Comprehensive mutational scanning of a kinase in vivo reveals substrate-dependent fitness landscapes

Abstract

Deep mutational scanning has emerged as a promising tool for mapping sequence-activity relationships in proteins, ribonucleic acid and deoxyribonucleic acid. In this approach, diverse variants of a sequence of interest are first ranked according to their activities in a relevant assay, and this ranking is then used to infer the shape of the fitness landscape around the wild-type sequence. Little is currently known, however, about the degree to which such fitness landscapes are dependent on the specific assay conditions from which they are inferred. To explore this issue, we performed comprehensive single-substitution mutational scanning of APH(3')II, a Tn5 transposon-derived kinase that confers resistance to aminoglycoside antibiotics, in Escherichia coli under selection with each of six structurally diverse antibiotics at a range of inhibitory concentrations. We found that the resulting local fitness landscapes showed significant dependence on both antibiotic structure and concentration, and that this dependence can be exploited to guide protein engineering. Specifically, we found that differential analysis of fitness landscapes allowed us to generate synthetic APH(3')II variants with orthogonal substrate specificities.

Figure 1.

Overview of MITE. Oligonucleotides encoding all desired amino acid substitutions in a template open reading frame (ORF) are synthesized in two pools.
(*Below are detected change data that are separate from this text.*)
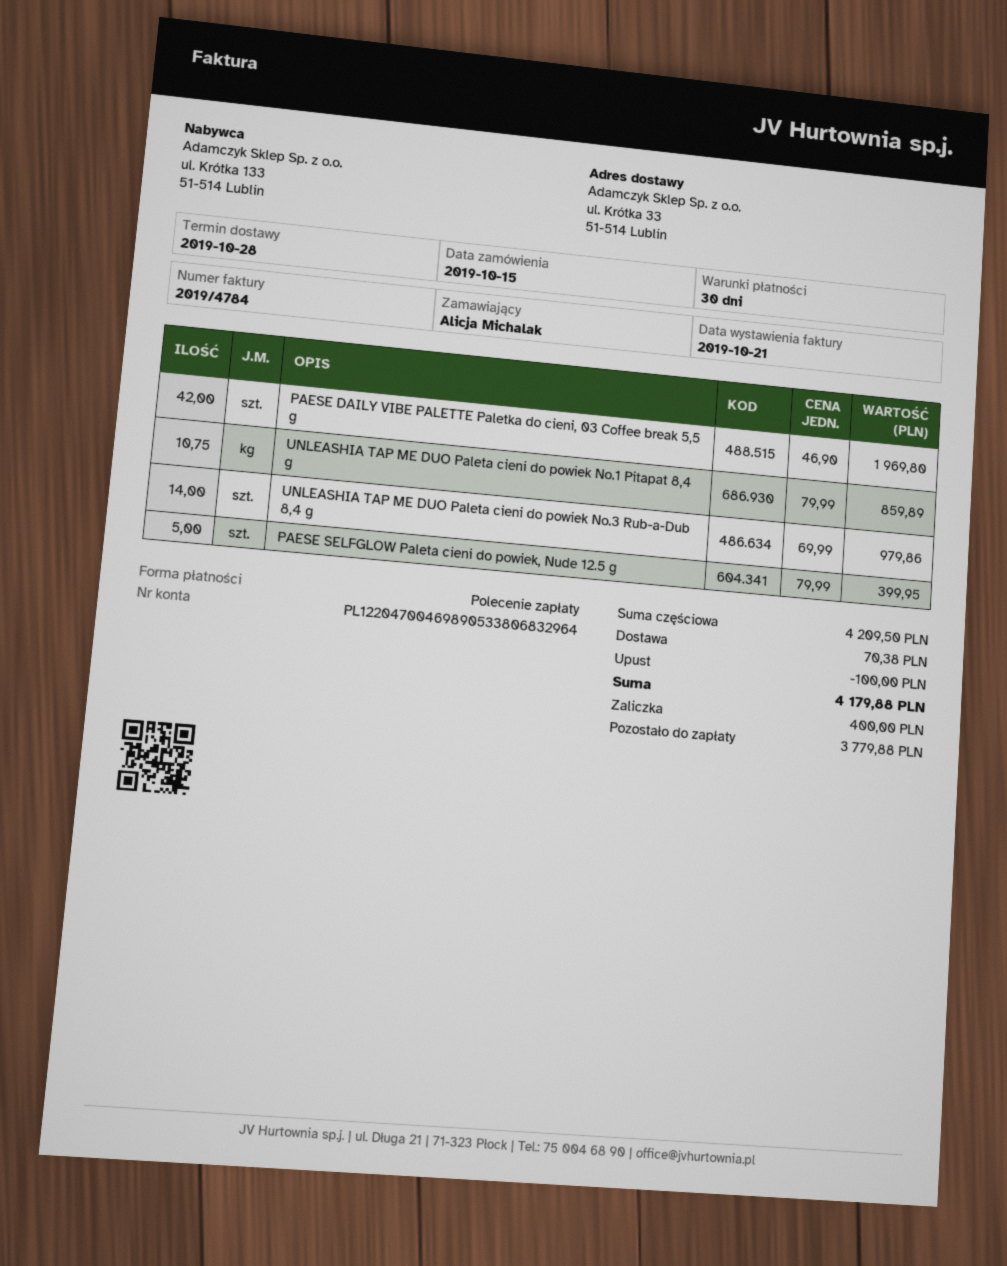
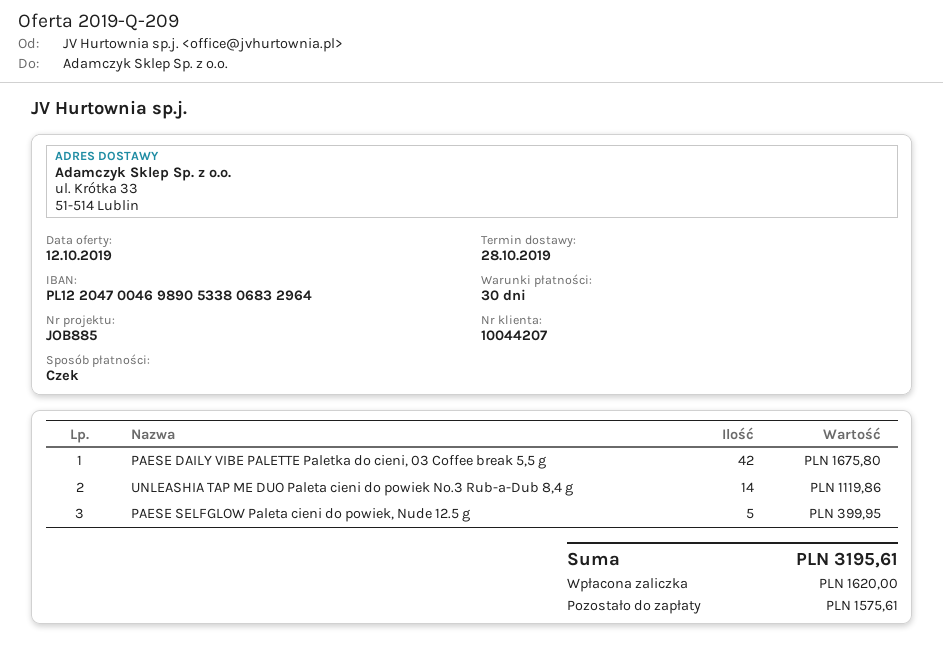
payment method: direct debit -> cheque
PAESE DAILY VIBE PALETTE Paletka do cieni, 03 Coffee break 5,5 g: 42 for 1969.80 -> 42 for 1675.80
UNLEASHIA TAP ME DUO Paleta cieni do powiek No.1 Pitapat 8,4 g: 10.75 for 859.89 -> none
UNLEASHIA TAP ME DUO Paleta cieni do powiek No.3 Rub-a-Dub 8,4 g: 14 for 979.86 -> 14 for 1119.86
discount: 100.00 -> none
shipping: 70.38 -> none
total: 4179.88 -> 3195.61
deposit: 400.00 -> 1620.00
balance: 3779.88 -> 1575.61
The oligonucleotides in each pool are organized into non-overlapping tiles with shared 5′- and 3′-ends that facilitate selective PCR amplification. After amplification, each tile is inserted into a linearized expression vector that contains the remainder of the ORF using sequence- and ligation-independent cloning techniques.

Figure 2.

Mutational scanning of APH(3′)II using kanamycin selection. (a) Visual representation of the changes in abundance of each specific amino acid (ΔAA) at each position after selection at four different concentrations. The color in each matrix entry corresponds to the change relative to the input library. The known secondary structure of APH(3′)II is shown for reference, including alpha helices (gold), beta sheet strands (yellow) and beta hairpins (red; the first 10 residues are unstructured). The highly deleterious effect of proline substitutions, which impose unique structural constraints, stand out at low concentrations. (b) Projections of the observed changes in the abundance of mutant amino acids (ΔMut) onto a crystal structure of APH(‘3)II in complex with kanamycin (PDB accession: 1ND4). Numerical values are provided in Supplementary Data 2.

Figure 3.

Identification of specificity-determining residues in APH(3′)II. (a–e) The positions of substitutions that are specifically tolerated (+) or depleted (−) under selection with the indicated aminoglycoside relative to selection with kanamycin are shown in red. The identities of the substitutions are listed in Supplementary Tables S1 and S2. Arrows indicate a rotation of the structure. (f) Specificity toward the indicated aminoglycoside for pairs of synthetic enzyme variants designed to favor (+) or disfavor (−) this substrate over kanamycin, relative to that of WT APH(3′)II. Bars show the medians and error bars show the ranges observed over 2–3 independent cultures, bounded by the resolution of the assay (2-fold dilutions; see also Supplementary Table S2). The variant predicted to favor kanamycin over amikacin (Ami.−) showed minimal activity on both substrates. (g) Optical density in Escherichia coli cultures transformed with WT APH(3′)II or synthetic variants designed to specifically favor paromomycin (Paro+) or kanamycin (Paro−), after selection with each of these two aminoglycosides.